I will continue the "revisted" episode reviews while we're waiting for new episodes to appear. This week (and it appears that FOX is rerunning season three in order now. Cool) we have episode 2 of season three, "Cane and Able," which features such a brilliant performance by Hugh L.

And Tigerfeet--welcome to the guilty pleasure of fanfiction!

Up later today: The "Thought Process" House Trivia Quiz

#6 — April 12, 2008 @ 21:40PM — Jane [URL]

How real is House's not understanding self-sacrifice? He is perfectly willing to sacrifice himself, not generally for another person, but for his principles. (Think of the Vogler speech.)

#7 — April 12, 2008 @ 22:07PM — Barbara Barnett [URL]

How real is House's not understanding self-sacrifice? He is perfectly willing to sacrifice himself, not generally for another person, but for his principles. (Think of the Vogler speech.)

I think that House not only understands self-sacrifice, but (in his own) was does it. As you say, he self-sacrifices for a principle (and his very strict--though elaborate--moral code); he also has done it for patients--Carly for one, but also when he's risked suspension or firing for other patients as well (Mark Warner, The Howard Hessman character in Sex Kills, among others).

But I don't think that House perceives what he does as "self-sacrifice" as he said to Wilson in Don't Ever Change. He is self-aware of many things. He is not self-aware of his better nature.

#8 — April 13, 2008 @ 16:29PM — Jane [URL]

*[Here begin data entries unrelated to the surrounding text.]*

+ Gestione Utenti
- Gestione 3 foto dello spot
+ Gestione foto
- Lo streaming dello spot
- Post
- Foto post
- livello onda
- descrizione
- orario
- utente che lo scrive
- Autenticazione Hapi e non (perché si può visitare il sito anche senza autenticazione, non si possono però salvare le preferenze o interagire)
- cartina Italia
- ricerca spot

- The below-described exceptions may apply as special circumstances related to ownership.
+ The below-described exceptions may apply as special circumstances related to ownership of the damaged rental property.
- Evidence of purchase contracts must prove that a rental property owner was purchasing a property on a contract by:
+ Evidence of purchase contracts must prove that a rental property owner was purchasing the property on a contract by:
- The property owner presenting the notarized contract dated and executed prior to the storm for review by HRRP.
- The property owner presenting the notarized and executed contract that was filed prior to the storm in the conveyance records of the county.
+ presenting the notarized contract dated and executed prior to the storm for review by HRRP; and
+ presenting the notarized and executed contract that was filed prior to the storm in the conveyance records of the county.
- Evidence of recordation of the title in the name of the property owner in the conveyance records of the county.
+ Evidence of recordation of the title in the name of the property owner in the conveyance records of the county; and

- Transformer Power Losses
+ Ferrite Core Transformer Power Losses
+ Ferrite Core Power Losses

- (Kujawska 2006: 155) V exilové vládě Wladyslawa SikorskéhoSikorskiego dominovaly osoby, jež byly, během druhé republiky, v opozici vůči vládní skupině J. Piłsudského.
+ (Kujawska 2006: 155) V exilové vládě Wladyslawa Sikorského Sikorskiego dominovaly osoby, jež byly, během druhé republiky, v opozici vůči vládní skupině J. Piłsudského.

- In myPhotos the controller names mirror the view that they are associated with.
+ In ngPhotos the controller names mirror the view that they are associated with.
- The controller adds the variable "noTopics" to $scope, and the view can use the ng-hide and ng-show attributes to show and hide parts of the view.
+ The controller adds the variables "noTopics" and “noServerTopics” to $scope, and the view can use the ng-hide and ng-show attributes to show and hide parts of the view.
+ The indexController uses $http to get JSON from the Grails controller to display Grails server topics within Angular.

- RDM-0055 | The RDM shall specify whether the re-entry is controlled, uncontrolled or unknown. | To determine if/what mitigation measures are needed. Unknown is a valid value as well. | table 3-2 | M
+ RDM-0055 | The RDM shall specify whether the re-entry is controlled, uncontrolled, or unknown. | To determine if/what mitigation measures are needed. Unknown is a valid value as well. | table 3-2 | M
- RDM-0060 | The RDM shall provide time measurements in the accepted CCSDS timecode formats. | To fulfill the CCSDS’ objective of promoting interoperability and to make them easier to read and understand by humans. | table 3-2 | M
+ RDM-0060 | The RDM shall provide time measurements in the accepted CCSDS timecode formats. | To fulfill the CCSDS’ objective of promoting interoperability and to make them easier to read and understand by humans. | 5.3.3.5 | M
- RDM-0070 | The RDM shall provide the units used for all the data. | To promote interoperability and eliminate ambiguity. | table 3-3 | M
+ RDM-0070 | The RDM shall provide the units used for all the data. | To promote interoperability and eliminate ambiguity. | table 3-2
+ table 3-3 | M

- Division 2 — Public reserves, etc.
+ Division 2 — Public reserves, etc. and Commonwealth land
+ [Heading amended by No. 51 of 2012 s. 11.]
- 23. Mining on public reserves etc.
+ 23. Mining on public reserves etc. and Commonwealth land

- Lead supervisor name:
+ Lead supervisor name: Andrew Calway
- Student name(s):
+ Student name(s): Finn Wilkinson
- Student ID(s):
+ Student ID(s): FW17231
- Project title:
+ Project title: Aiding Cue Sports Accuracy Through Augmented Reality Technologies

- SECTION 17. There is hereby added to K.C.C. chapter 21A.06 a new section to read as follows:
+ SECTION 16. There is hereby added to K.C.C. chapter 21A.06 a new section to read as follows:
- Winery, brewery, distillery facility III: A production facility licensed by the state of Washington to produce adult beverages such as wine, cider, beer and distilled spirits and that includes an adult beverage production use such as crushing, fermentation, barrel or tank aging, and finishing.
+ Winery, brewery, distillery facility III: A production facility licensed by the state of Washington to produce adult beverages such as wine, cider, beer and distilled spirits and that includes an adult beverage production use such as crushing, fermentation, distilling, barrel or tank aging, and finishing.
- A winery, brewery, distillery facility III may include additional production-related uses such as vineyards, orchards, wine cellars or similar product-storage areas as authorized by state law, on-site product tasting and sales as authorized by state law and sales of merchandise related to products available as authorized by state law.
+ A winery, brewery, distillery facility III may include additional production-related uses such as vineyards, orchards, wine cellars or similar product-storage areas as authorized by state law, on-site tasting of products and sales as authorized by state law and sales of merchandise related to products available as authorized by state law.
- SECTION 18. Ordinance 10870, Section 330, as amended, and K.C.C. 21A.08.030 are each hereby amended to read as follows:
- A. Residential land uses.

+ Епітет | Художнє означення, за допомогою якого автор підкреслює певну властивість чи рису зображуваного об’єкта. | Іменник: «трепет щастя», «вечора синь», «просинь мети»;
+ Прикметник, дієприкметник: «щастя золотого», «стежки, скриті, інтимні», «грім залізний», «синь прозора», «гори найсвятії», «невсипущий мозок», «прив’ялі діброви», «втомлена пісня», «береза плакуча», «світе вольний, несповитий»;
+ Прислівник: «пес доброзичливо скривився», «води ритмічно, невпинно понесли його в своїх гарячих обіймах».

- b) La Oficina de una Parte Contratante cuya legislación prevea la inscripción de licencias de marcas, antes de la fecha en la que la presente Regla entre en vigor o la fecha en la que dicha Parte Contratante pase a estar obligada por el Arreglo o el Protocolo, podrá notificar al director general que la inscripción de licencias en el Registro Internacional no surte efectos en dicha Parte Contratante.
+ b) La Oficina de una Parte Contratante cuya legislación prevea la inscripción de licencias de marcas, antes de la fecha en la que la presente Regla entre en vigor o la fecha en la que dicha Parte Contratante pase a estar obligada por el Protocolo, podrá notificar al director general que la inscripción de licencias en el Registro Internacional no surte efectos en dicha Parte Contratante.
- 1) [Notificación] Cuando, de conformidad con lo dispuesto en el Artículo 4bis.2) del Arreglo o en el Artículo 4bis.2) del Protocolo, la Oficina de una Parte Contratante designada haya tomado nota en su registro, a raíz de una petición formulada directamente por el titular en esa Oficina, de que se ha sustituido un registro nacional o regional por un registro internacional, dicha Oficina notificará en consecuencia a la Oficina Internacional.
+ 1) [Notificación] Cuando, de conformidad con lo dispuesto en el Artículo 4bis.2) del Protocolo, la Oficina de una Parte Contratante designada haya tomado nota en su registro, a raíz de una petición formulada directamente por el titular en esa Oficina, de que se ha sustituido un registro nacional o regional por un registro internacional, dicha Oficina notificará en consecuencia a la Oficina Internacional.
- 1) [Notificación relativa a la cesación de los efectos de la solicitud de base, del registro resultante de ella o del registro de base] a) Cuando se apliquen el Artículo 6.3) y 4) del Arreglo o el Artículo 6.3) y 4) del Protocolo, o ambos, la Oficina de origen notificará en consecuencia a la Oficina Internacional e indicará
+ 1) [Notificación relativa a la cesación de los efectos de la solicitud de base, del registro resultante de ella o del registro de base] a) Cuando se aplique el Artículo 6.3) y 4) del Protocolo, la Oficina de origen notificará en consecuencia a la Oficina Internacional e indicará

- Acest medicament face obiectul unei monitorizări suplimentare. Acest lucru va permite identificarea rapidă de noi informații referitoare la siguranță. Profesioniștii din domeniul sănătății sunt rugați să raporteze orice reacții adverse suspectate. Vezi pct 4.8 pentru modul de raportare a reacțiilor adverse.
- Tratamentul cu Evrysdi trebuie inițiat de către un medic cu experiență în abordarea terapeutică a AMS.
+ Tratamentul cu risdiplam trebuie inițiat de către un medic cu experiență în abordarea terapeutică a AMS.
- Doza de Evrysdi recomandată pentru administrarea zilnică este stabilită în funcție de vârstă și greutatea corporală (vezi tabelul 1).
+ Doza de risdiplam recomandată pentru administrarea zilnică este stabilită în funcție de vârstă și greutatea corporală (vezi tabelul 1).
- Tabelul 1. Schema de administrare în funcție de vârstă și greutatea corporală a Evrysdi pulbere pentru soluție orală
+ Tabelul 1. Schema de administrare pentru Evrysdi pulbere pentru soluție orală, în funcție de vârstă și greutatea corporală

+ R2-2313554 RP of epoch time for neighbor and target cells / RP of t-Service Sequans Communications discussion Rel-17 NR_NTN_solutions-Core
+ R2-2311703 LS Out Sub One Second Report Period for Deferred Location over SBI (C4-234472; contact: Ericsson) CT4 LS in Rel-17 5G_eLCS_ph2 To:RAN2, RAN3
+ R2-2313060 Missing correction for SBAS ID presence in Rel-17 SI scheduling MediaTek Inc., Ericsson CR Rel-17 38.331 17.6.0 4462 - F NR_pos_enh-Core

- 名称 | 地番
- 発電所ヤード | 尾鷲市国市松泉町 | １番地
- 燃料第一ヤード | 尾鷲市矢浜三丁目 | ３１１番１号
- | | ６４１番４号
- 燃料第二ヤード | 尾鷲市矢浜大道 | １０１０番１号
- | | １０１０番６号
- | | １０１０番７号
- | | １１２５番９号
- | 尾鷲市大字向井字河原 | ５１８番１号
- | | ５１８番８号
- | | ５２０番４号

And if he doesn't sacrifice for Stacy, I don't know what he does. Now, Wilson is not entirely wrong to say that House, on some level, wants to be miserable. A person can get stuck living in a certain way and be afraid to change, even when they know change would be good. But there's more to House's actions than just fear or self-pity or emotional inertia.

Funny, I haven't done this kind of character analysis since high school English class -- and never thought I'd be doing it on a TV character!